The dissolution of multinational communist federations and the ensuing armed conflicts that have emerged with their transformation into independent nation-states have returned the "national question" (i.e., the relationship of a national or ethnic group to a state that includes multiple ethnic groups within its territory) to the forefront of debates over international politics, law, and theory.

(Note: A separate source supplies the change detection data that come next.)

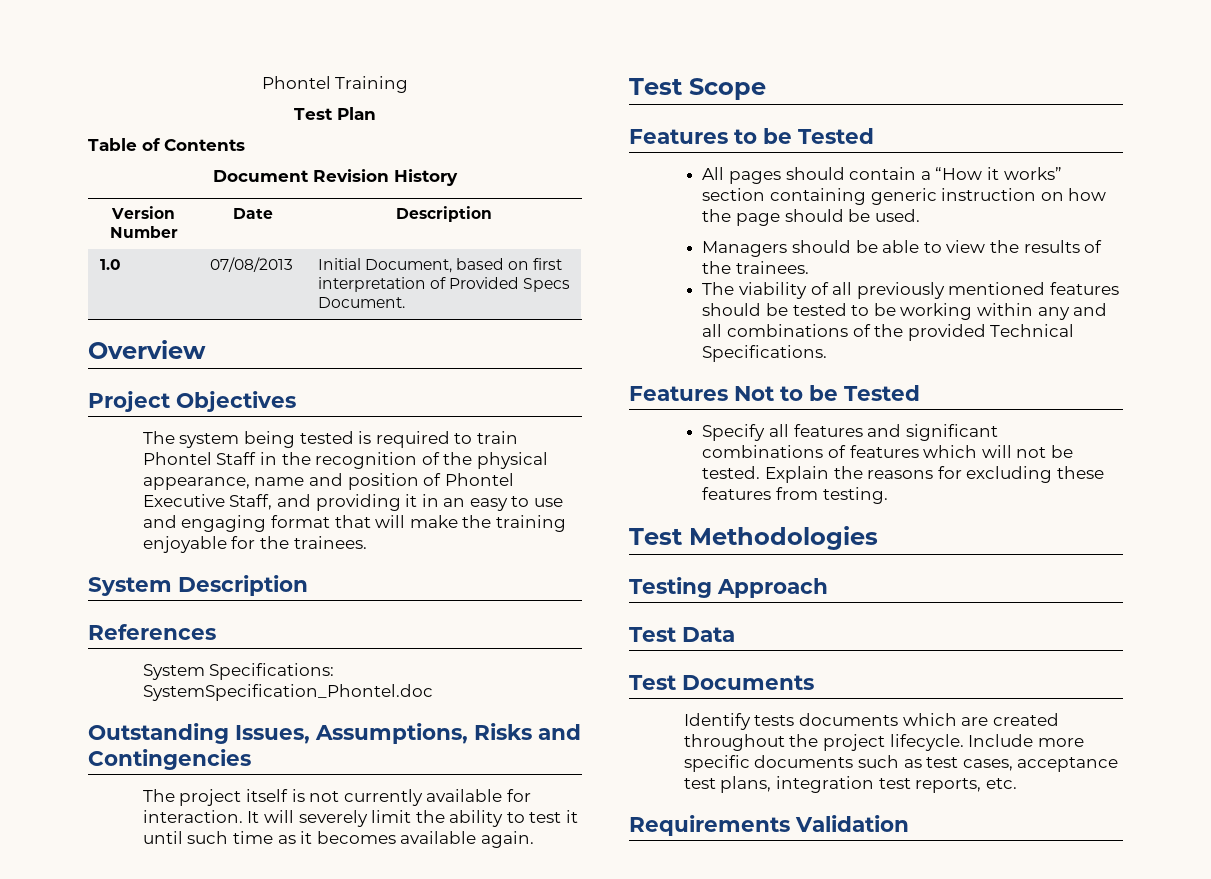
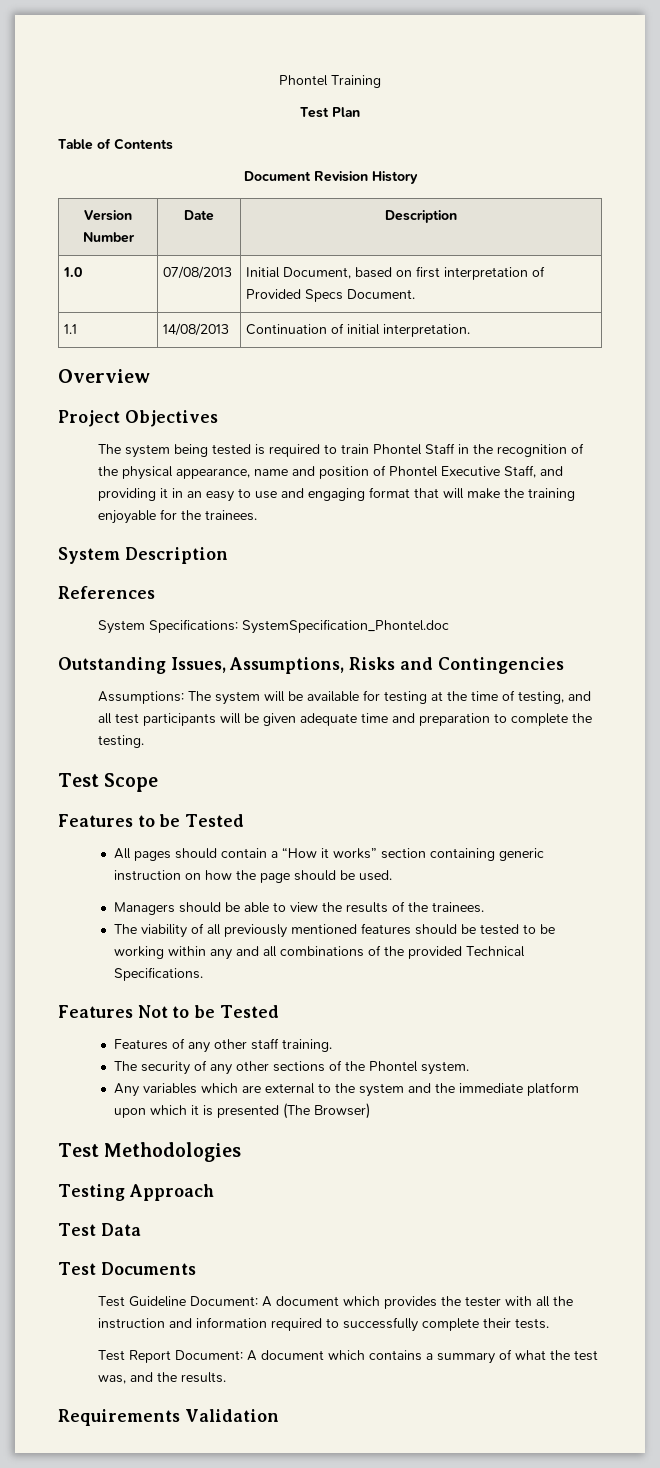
+ 1.1 | 14/08/2013 | Continuation of initial interpretation.
- The project itself is not currently available for interaction. It will severely limit the ability to test it until such time as it becomes available again.
+ Assumptions: The system will be available for testing at the time of testing, and all test participants will be given adequate time and preparation to complete the testing.
- Specify all features and significant combinations of features which will not be tested. Explain the reasons for excluding these features from testing.
+ Features of any other staff training.
+ The security of any other sections of the Phontel system.
+ Any variables which are external to the system and the immediate platform upon which it is presented (The Browser)
- Identify tests documents which are created throughout the project lifecycle. Include more specific documents such as test cases, acceptance test plans, integration test reports, etc.
+ Test Guideline Document: A document which provides the tester with all the instruction and information required to successfully complete their tests.
+ Test Report Document: A document which contains a summary of what the test was, and the results.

The violent breakup of Yugoslavia, in particular, demonstrates the inability of the international community to rely on any solid legal principles, guidelines, or established mechanisms to avoid such chaos and mass suffering when constituent parts of these types of multinational states decide to go their own way.

The former Yugoslavia was an attempt to address three fundamental aspects of the "national question": (1) the right of a nation acting to create its own state through demands for national self-determination; (2) the right of a national homeland (whether sovereign state or republic within a federation) acting through its diaspora either to monitor the relative status of its conationals elsewhere, or to demand national unification and the redrawing of borders; and (3) the rights of members of national minorities to resist the majority's formation of a new nation-state either by seeking cultural or political autonomy or by seceding in order to unite with their own national homeland.

A multinational state, such as Yugoslavia, cannot attempt to resolve these questions in any one nation's favor, lest it risk the collapse of the entire state. If a resolution of the national question in Yugoslavia appeared to tilt in favor of any one particular group, the federation's internal balance would be upset. Thus, Yugoslavia was not only a mosaic of different ethnic nations, but also a system that was developed to accommodate these differences.

The creation and maintenance of Yugoslavia hinged on the interdependence of Serbs and Croats, the country's two largest national groups. These peoples "imagined" the borders of their respective states as overlapping and clashing. None of the other national groups the former Yugoslavia comprised, with the exception of the Slovenes, lived within clearly defined ethnic borders inside the federation. Large numbers of Yugoslav peoples lived within one of the other's "national" territory. Bosnia-Herzegovina posed the greatest challenge to the peaceful dissolution of Yugoslavia because both Serbs and Croats lived there in large numbers, and because both Serbia and Croatia had historical pretensions to the republic's territory.

Almost every one of Yugoslavia's peoples has been perceived as a threat to another national group and has felt threatened itself. This general atmosphere of ressentiment, real or imagined, could easily be used to produce the feeling that one's national group was threatened with extinction as the object of another's aggression.

Ever since the founding of Yugoslavia, two distinct nationalist policies have struggled for primacy in the debate over the country's political future: Croatian separatism striving for an independent state and Serbian centralism striving to preserve the common Yugoslav state under its dominion. Croatian nationalism was separatist and oppositional, Serbian nationalism alternated between outright Serbian rule and a strict federalism governed through central government institutions. The Croatian policy supported the devolution of power from the center outward and found support among most other Yugoslav nations, which would eventually articulate their own national aspirations--Slovenian, Macedonian, Albanian, and (in the Bosnian experience) Muslim.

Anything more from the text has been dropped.